The Master Data Problem
Most ERP implementations fail at master data—not at configuration, not at training, but at the quality of data fed into the system. Here's why: Your ERP system is only as good as what you put in. A perfectly configured profit center hierarchy becomes useless if your GL master contains 500 duplicate accounts. A sophisticated AR process breaks down if your customer master has 12 variations of "Acme Corp." scattered across the database.
The statistics are sobering: 70% of ERP projects struggle with data quality issues, and rework to fix bad data can cost ₹20-50 lakh—expenses that weren't in the original budget. One manufacturing company we advised had 15 different name variations for the same customer in their legacy system. When they went live, AR reconciliation was impossible. They spent 6 weeks manually deduplicating records post-go-live, delaying their first close by a month.
Master data governance isn't technical—it's organizational. It's about deciding: Who owns the customer master? Who can modify it? What happens when data quality drops? These questions matter far more than which tool you use to clean the data.
What Is Master Data (and Why It Cascades)
Master data is the foundational information that flows through your entire ERP system:
- Customer Master: Every variation of your customer (name, address, credit terms, payment method, tax ID). Bad data → billing errors, AR reconciliation nightmare, broken sales reporting.
- Vendor Master: Supplier details, payment terms, tax relationships. Bad data → invoice matching failures, overpayment, wrong tax treatment.
- Product Master: SKUs, descriptions, BOM (bill of materials), cost methods. Bad data → inventory variances, manufacturing cost errors, wrong pricing.
- GL Account Hierarchies: Chart of accounts, cost centers, profit centers, dimensions. Bad data → financial statements don't reconcile, consolidation breaks, management reporting fails.
- Cost Center & Intercompany Masters: Allocation bases, parent-child relationships. Bad data → cost allocation distorted, transfer pricing wrong.
The cascade effect is where things get expensive. One bad customer master entry creates ripple effects across:
- AR aging (invoice matched to wrong customer)
- Revenue recognition (sales attributed incorrectly)
- Consolidation (intercompany sales not eliminated)
- Sales analytics (revenue by customer is wrong)
- Tax compliance (customer location used for GST determination)
Fix the data in AR clean-up, but the root cause lives in the master. Until you govern the master, you're fighting the same battle monthly.
Master Data Strategy Framework: The Four Tiers
Effective master data governance sits on four levels. Miss any one, and you'll struggle post-go-live.
Tier 1: System of Record (Who Owns It?)
For each master, designate which system/team is the authoritative source. This isn't theoretical—it determines real processes.
- Customer Master: Sales owns it. Finance cannot create customers; they can only validate.
- GL Master: Finance/Controller owns it. IT cannot add GL codes; Finance never adds without Finance Business Analyst approval.
- Cost Center Master: Finance owns the structure. Department heads can request new cost centers, but Finance approves based on organizational structure.
Without clear ownership, you get turf wars: Finance wants tighter controls, Sales wants speed.

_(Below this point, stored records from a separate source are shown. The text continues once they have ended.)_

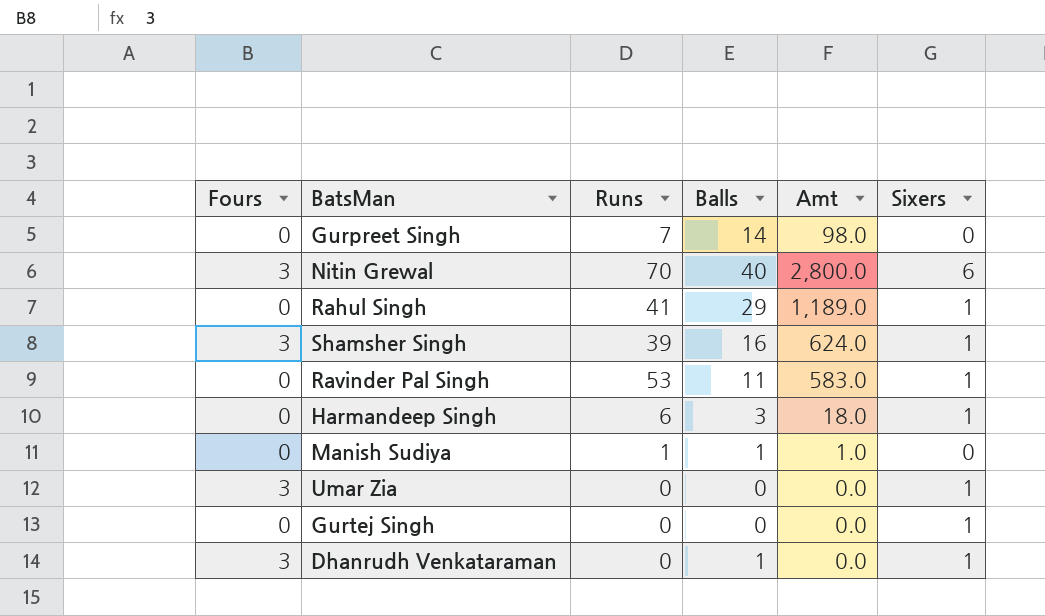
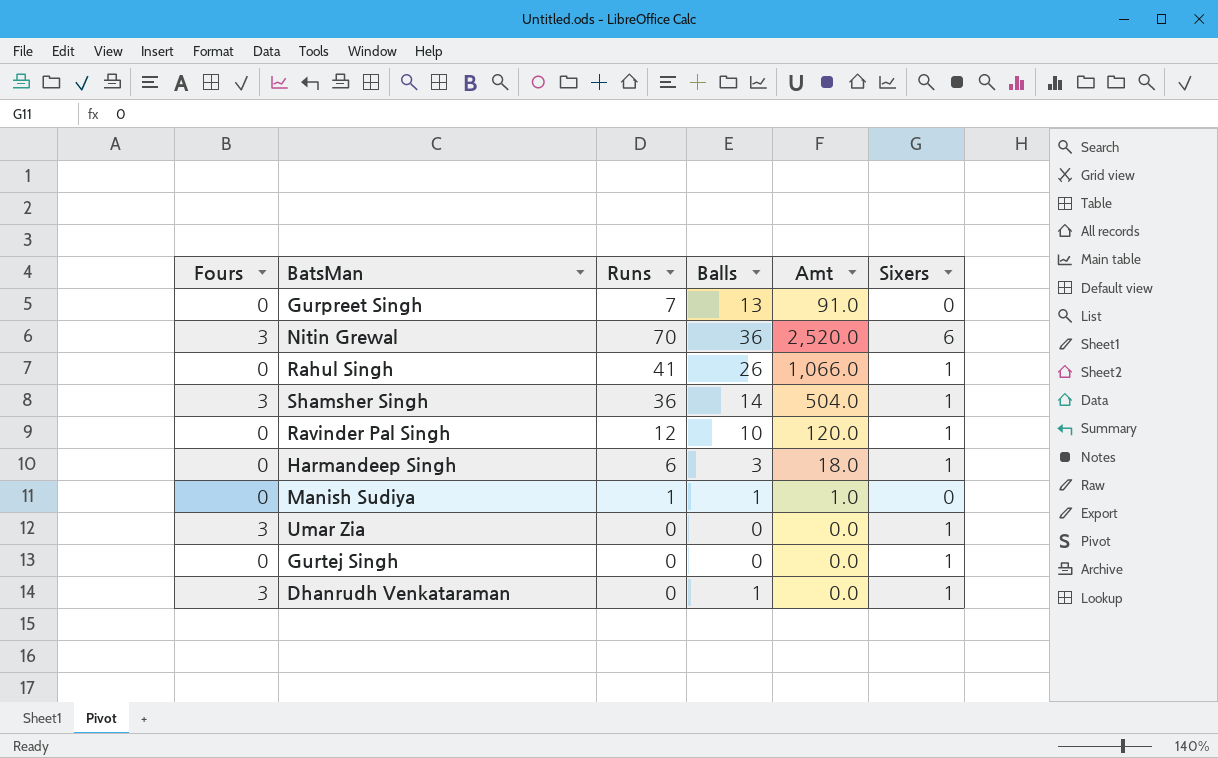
Gurpreet Singh | Balls: 14 -> 13
Gurpreet Singh | Amt: 98.0 -> 91.0
Nitin Grewal | Balls: 40 -> 36
Nitin Grewal | Amt: 2,800.0 -> 2,520.0
Rahul Singh | Balls: 29 -> 26
Rahul Singh | Amt: 1,189.0 -> 1,066.0
Shamsher Singh | Runs: 39 -> 36
Shamsher Singh | Balls: 16 -> 14
Shamsher Singh | Amt: 624.0 -> 504.0
Ravinder Pal Singh | Runs: 53 -> 12
Ravinder Pal Singh | Balls: 11 -> 10
Ravinder Pal Singh | Amt: 583.0 -> 120.0

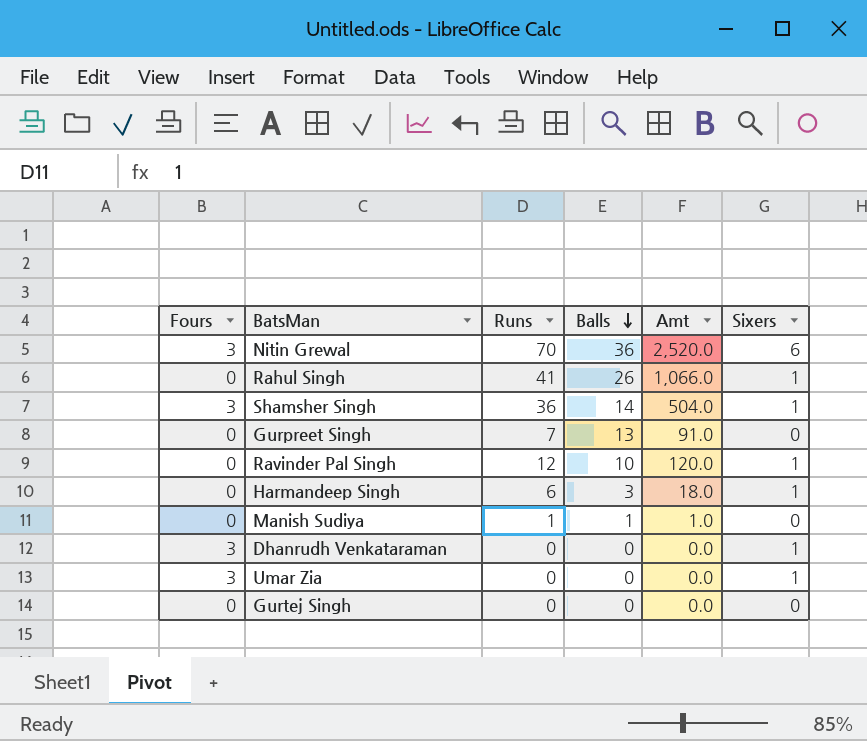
row order: none -> Balls descending
Dhanrudh Venkataraman | Balls: 1 -> 0
Gurtej Singh | Sixers: 1 -> 0

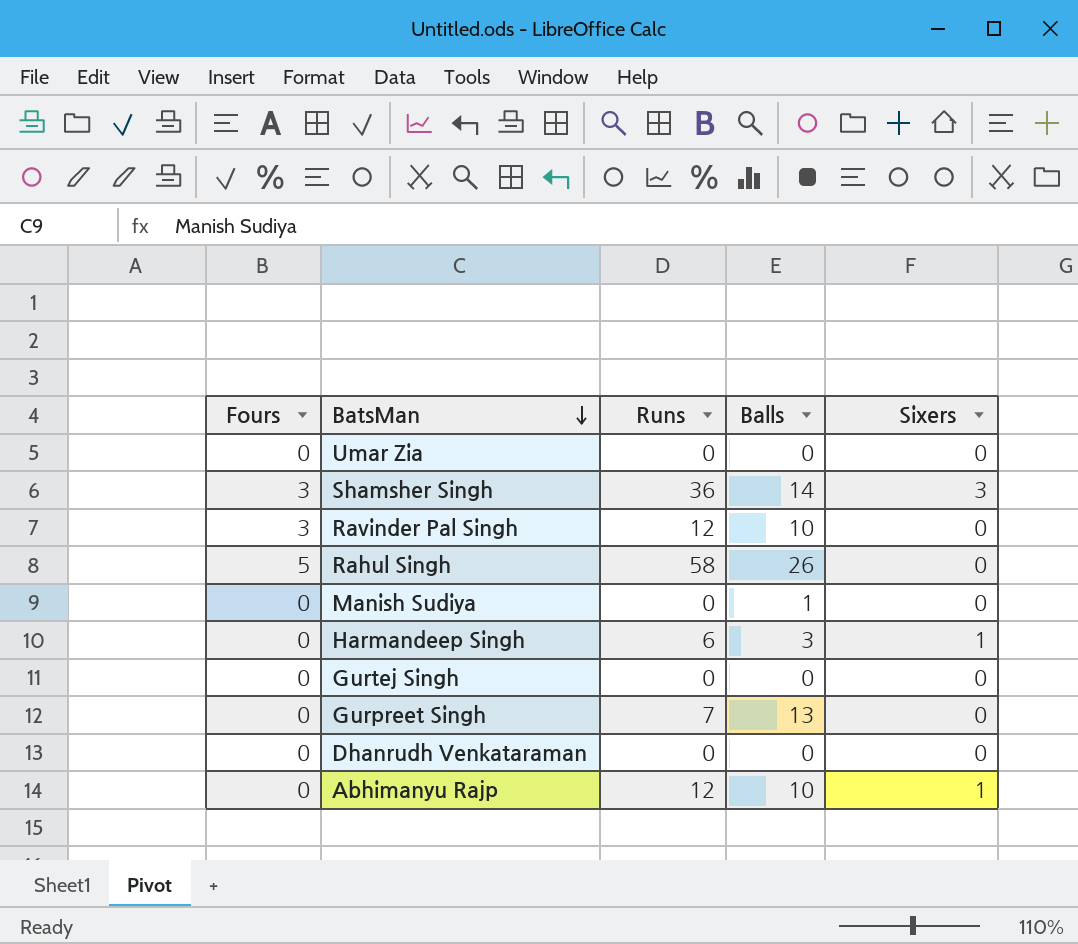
row order: Balls descending -> BatsMan descending
column Amt | formula: [Runs] * [Balls] -> none
row Nitin Grewal: 3 | 70 | 36 | 2,520.0 | 6 -> none
Umar Zia | Fours: 3 -> 0
Umar Zia | Sixers: 1 -> 0
Shamsher Singh | Sixers: 1 -> 3
Ravinder Pal Singh | Fours: 0 -> 3
Ravinder Pal Singh | Sixers: 1 -> 0
Rahul Singh | Fours: 0 -> 5
Rahul Singh | Runs: 41 -> 58
Rahul Singh | Sixers: 1 -> 0
Manish Sudiya | Runs: 1 -> 0
Dhanrudh Venkataraman | Fours: 3 -> 0
Dhanrudh Venkataraman | Sixers: 1 -> 0
row Abhimanyu Rajp: none -> 0 | 12 | 10 | 1

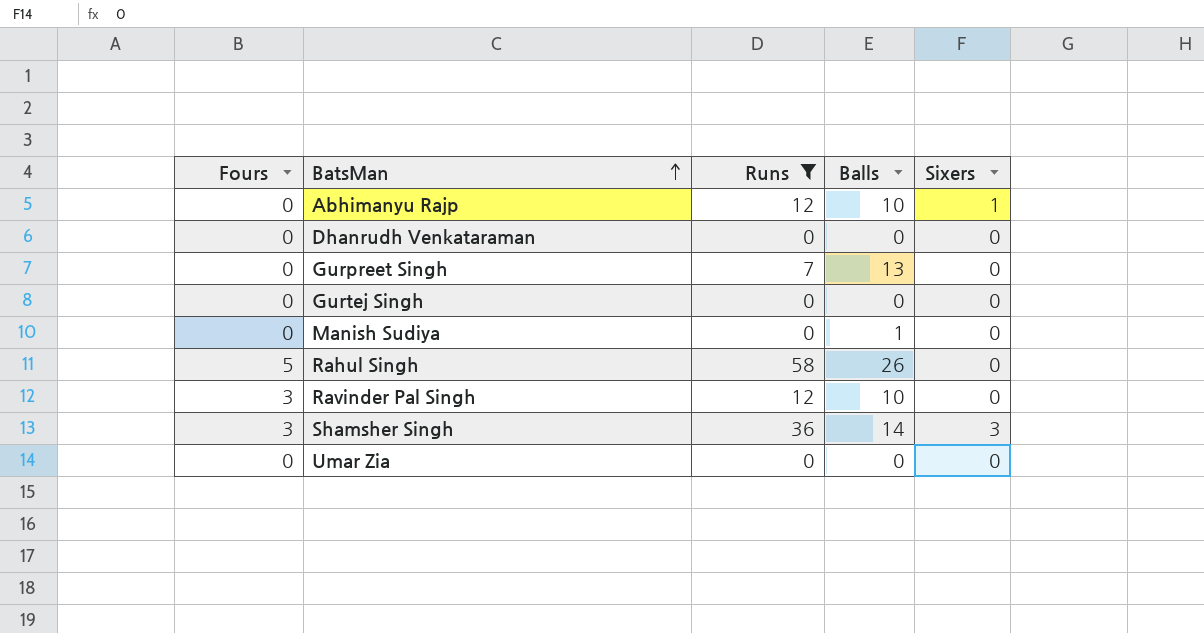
filter: none -> Runs != 6
row order: BatsMan descending -> BatsMan ascending

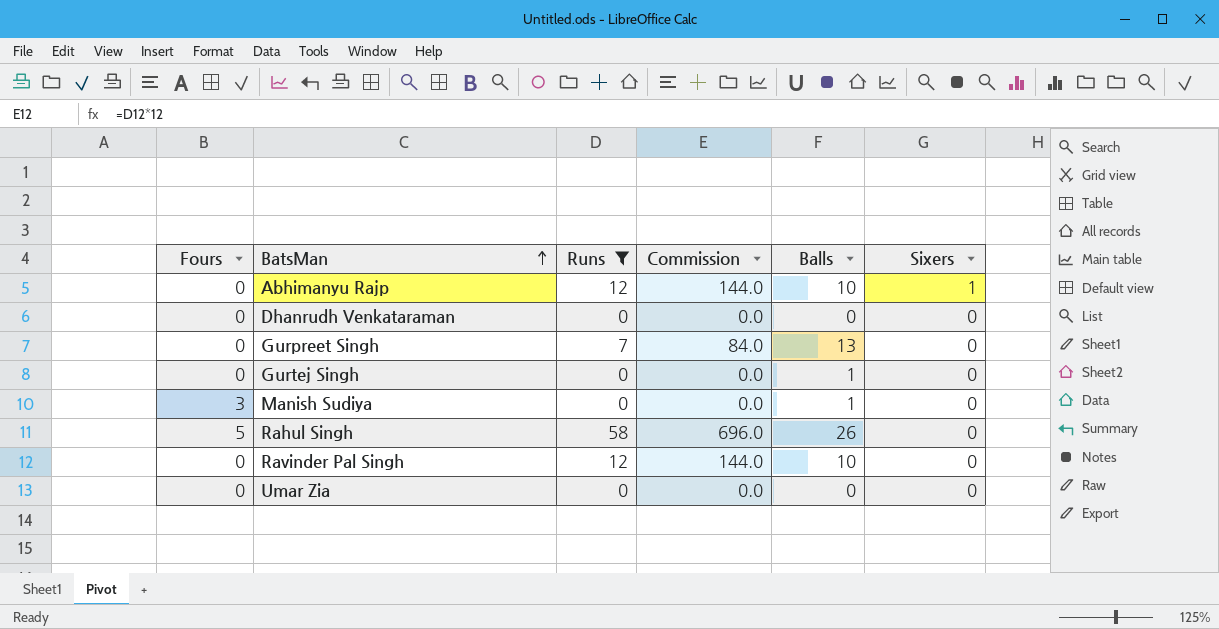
column Commission | formula: none -> [Runs] * 12
row Shamsher Singh: 3 | 36 | 14 | 3 -> none
Gurtej Singh | Balls: 0 -> 1
Manish Sudiya | Fours: 0 -> 3
Ravinder Pal Singh | Fours: 3 -> 0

The system of record breaks the deadlock by defining "this is the rule."
Tier 2: Data Ownership (Who's Accountable?)
Assign a specific person (not a committee) accountable for data quality per master. This person:
- Reviews new data created (and signs off)
- Monitors data quality dashboards
- Approves changes to existing records
- Escalates data integrity issues
Example: Regional Sales Manager is accountable for the customer master in her region. She must approve any new customers before they hit the AR system. This creates accountability. No more "I don't know how that account got created."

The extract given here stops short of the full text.